In fact, Thierry Chavenon spent 25 years behind the scenes of the silver screen, first as trainee for films like Luc Besson’s Nikita or Wim Wenders’ Until the End of The World eventually becoming chief set designer on David Charhon’s film On the Other side of the tracks and Turning Tide by Christophe Offenstein. It is in fact with these set designs that his pictorial work begins; it is there before the projectors that he begins to turn away from light’s brutality, preferring shadows, wanting it to suggest rather than expose.
It is during this time that he investigates his passion for creating « ambiance », which still to this day he contrasts with narcissism. But, cinema is also a hierarchical work environment, with its teams efforts, with economical and human constraints that help channel emotions. Even more so on around a hundred commercials Thierry Chavenon has brought his work . Besides the excessiveness of the products and their prestige, which must be highlighted more and more, it is also the prowess of the directors of photography (John Mathieson, Peter Suschitzky, or Vilko Filac to name a few), these other demiurges of light, that he met there.
With the wide open spaces of South Africa or America, we are taken outside in full light but the dark light of Berlin or Prague which in 1990 joined the market and hosted a great number of western European movies sets without forgetting their affiliation to Mittel Europa.
From before, he likes to speak of his grandmother who had been exposed to Opera set-design, classical music and drawing. She enrolled him at the « Ecole Supérieure des Arts Modernes » (ESAM) where he was educated to the architectural rigor and became decorator. Or perhaps he was more influenced by his father, a project designer working in an office in Orléans, who designed a residential complex influenced by the Bauhaus where Thierry spent all his childhood. Memories are sometimes arbitrary, filiations often obvious, however his paintings attest to these influences.

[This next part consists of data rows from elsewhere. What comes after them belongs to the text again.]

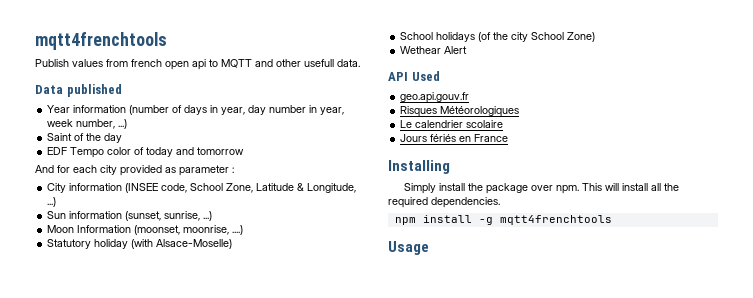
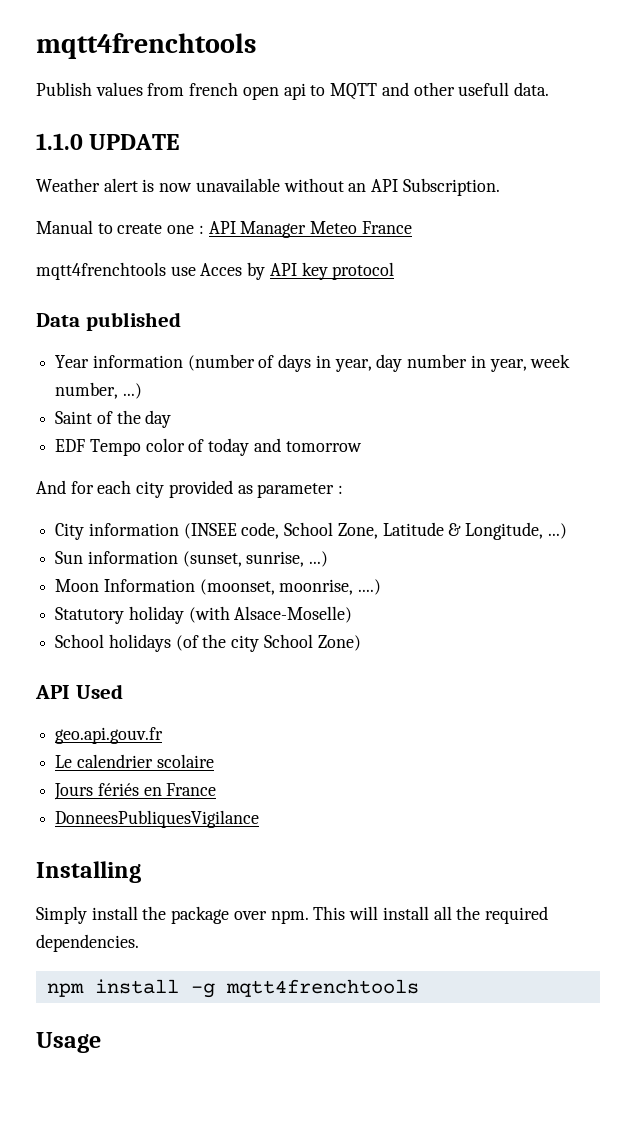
+ 1.1.0 UPDATE
+ Weather alert is now unavailable without an API Subscription.
+ Manual to create one : API Manager Meteo France
+ mqtt4frenchtools use Acces by API key protocol
- Wethear Alert
- Risques Météorologiques
+ DonneesPubliquesVigilance

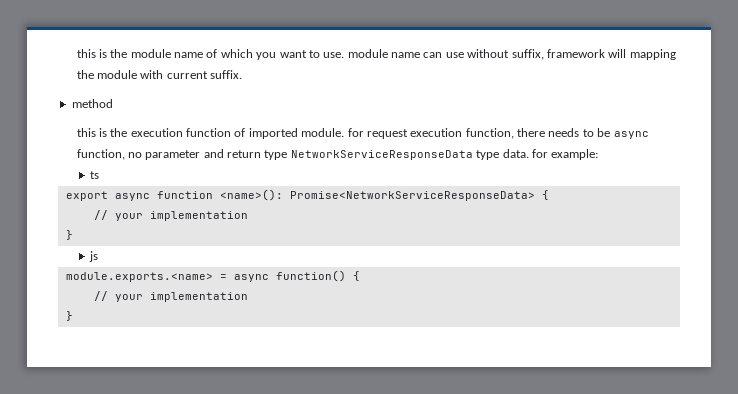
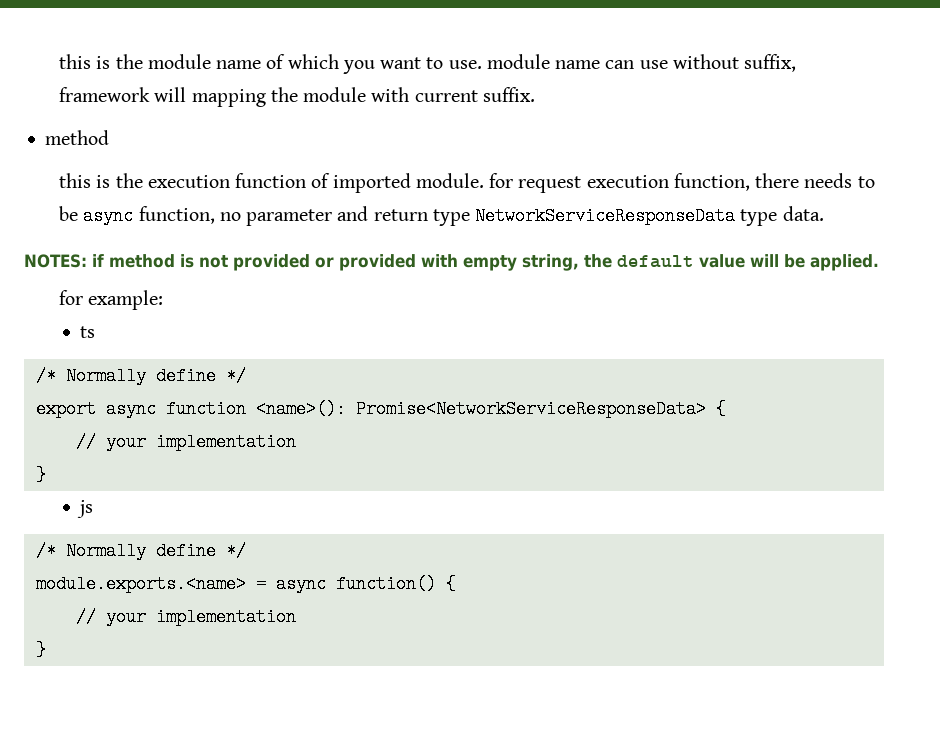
- this is the execution function of imported module. for request execution function, there needs to be async function, no parameter and return type NetworkServiceResponseData type data. for example:
+ this is the execution function of imported module. for request execution function, there needs to be async function, no parameter and return type NetworkServiceResponseData type data.
+ NOTES: if method is not provided or provided with empty string, the default value will be applied.
+ for example:
  ts
+ /* Normally define */
  js
+ /* Normally define */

Then Thierry Chavenon was finally ready to take the plunge, like many of life’s essential challenges, he had put this desire off until a later time. He began to paint, with a fury, completing around one hundred works. He says that his paintings are impulses. He paints the canvas just as others throw a fit. He works spontaneously, without sketches, without constraints, like a trapeze artist without a safety net. He paints texture. His brush crushes into the canvas and leaves a deep imprints. Without fear. With energy. His universe is deeply influenced by a dialectic relationship between black and white. Other colors are heard but muffled. We perceive the influence of the Action Painting movement that hit New York in the 1950’s, employing physical gestures that created the forms of certain abstract expressionists.
Today Jean-Philippe Therond, in his gallery, rue de Saintonge, shows his paintings. The last travel of a naked woman (Memento mori) seated us in The shadow of Time.